Under the loan obligations restructuring agreement concluded this July, Sava d.d., also made a commitment to trying to agree on the identical conditions for restructuring its financial obligations with the holders of the SA02 bonds. Based on the commitments given by Sava d.d., the holders of the SA02 bonds received a proposal of a written decision, which defines the proposed change in the bonds components with a request to confirm the written proposal, thereby expressing their agreement with the changed provisions and terms concerning the bonds. The proposal refers to a lower interest rate and that the same as agreed with the banks for bank loans restructuring, among other things.
The holders of the SA02 bonds will make their decision as to the changes in the conditions and provisions concerning the bonds until 8 October 2013. If the proposal of a written decision was adopted with a required majority, Sava would quarterly pay a lower, i.e. 1%, interest rate p.a., whereas the difference of 2% would be due for payment upon maturity of bonds, which is on 30 November 2014.

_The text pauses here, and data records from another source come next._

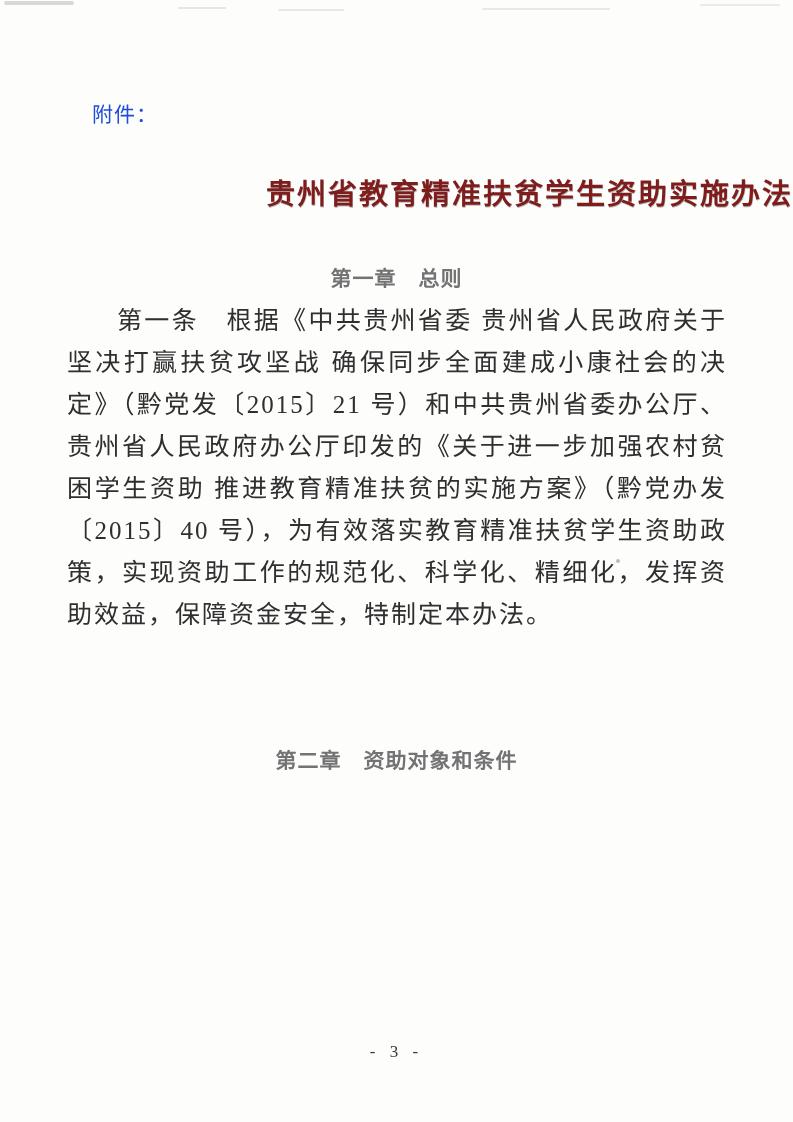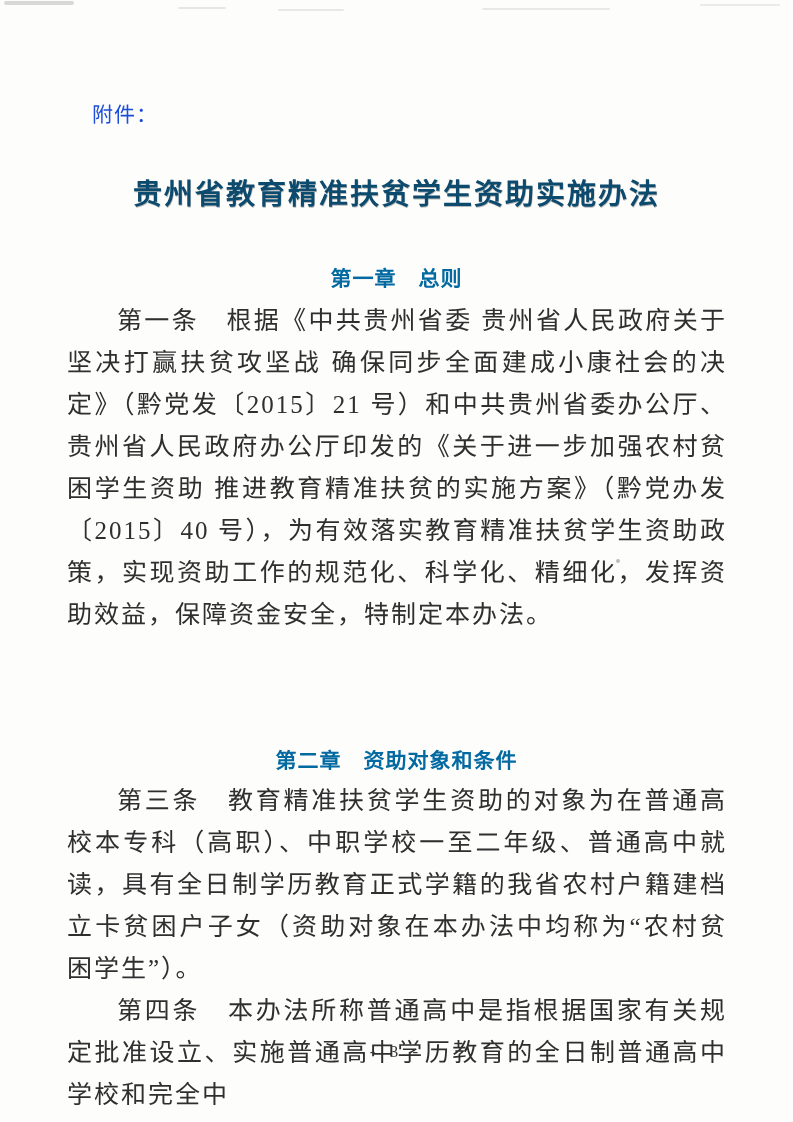"贵州省教育精准扶贫学生资助实施办法" .doc-title { color: #0c4a6e -> #7f1d1d; text-align: center -> right }
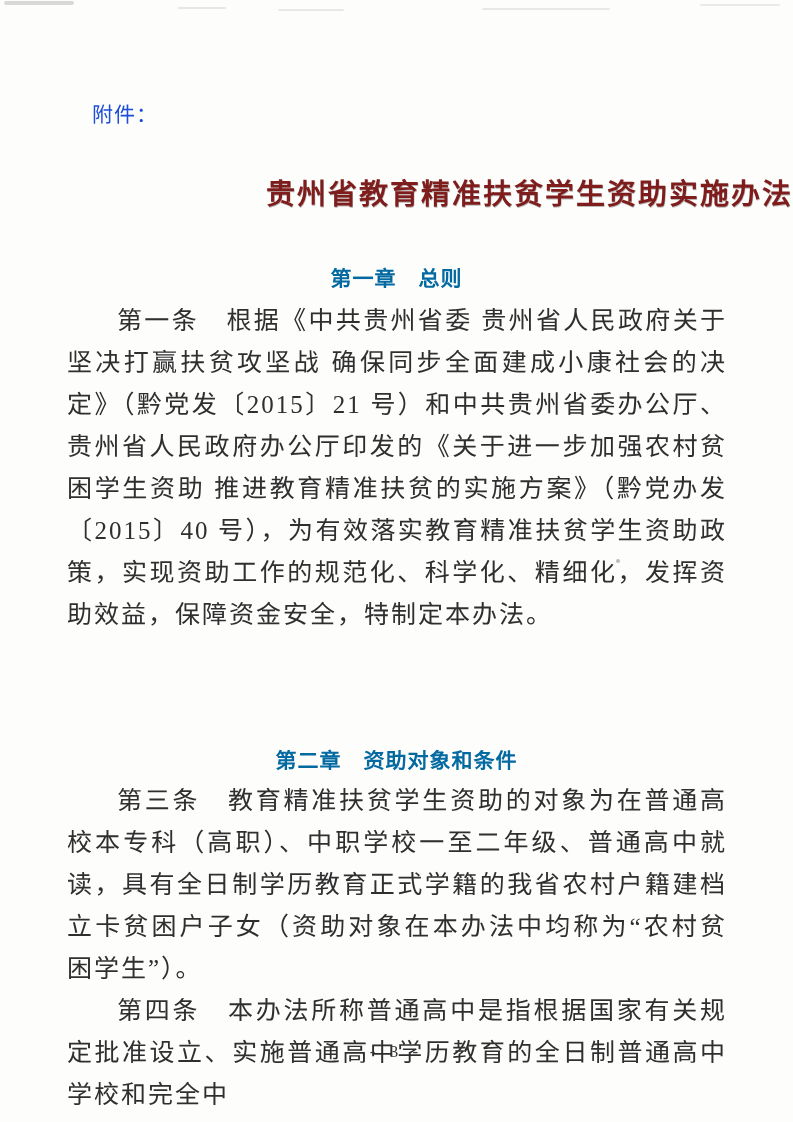"第一章 总则" .chapter-heading { color: #0369a1 -> #737373 }
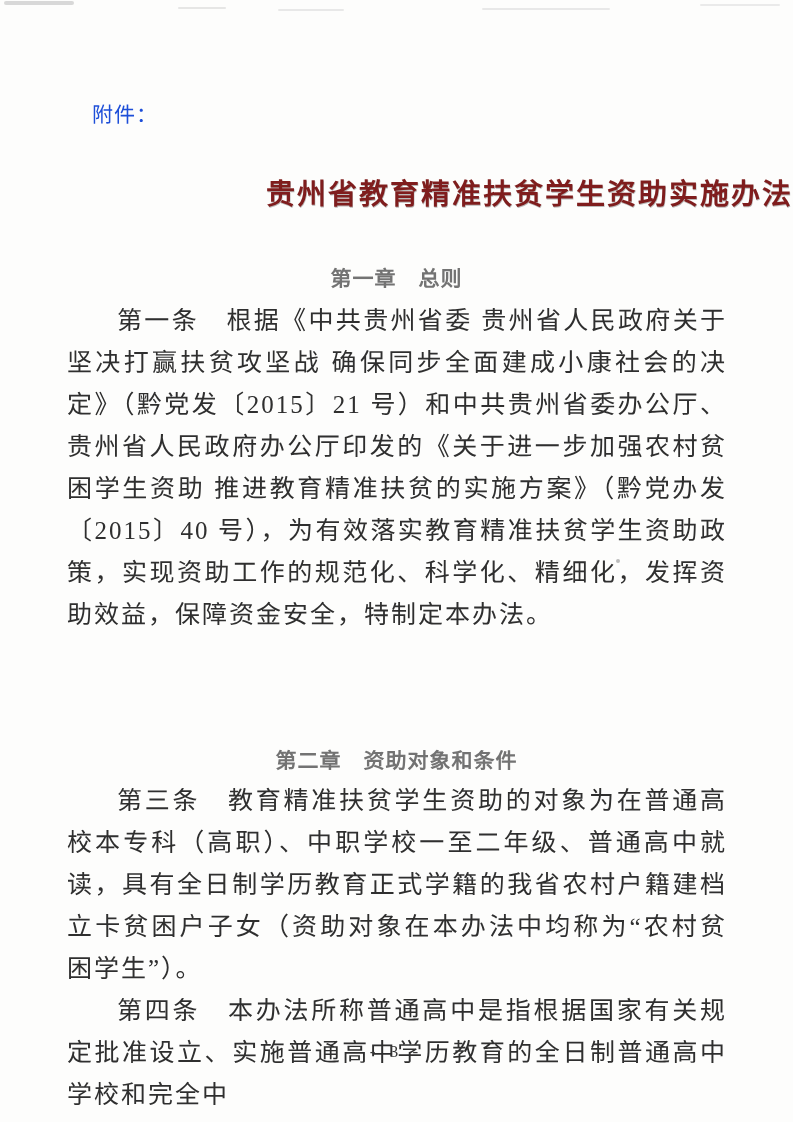"第三条" div.body-block { html: <div> <p>第三条 教育精准扶贫学生资助的对象为在普通高校本专科（高职）、中职学校一至二年级、普通高中就读，具有全日制学历教育正式学籍的我省农村户籍建档立卡贫困户子女（资助对象在本办法中均称为“农村贫困学生”）。</p> <p>第四条 本办法所称普通高中是指根据国家有关规定批准设立、实施普通高中学历教育的全日制普通高中学校和完全中</p> </div> -> none }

We believe that the holders of the bonds will also recognise that restructuring the financial obligations of Sava d.d. is a prudent decision, as it would enable carrying on the restructuring strategy drawn up by Sava, thereby assuring the basis for payment the obligations Sava has towards the bonds holders. The decision, however, depends on the holders of the bonds and Sava d.d. will announce it as soon as possible after the term for decision confirmation expires.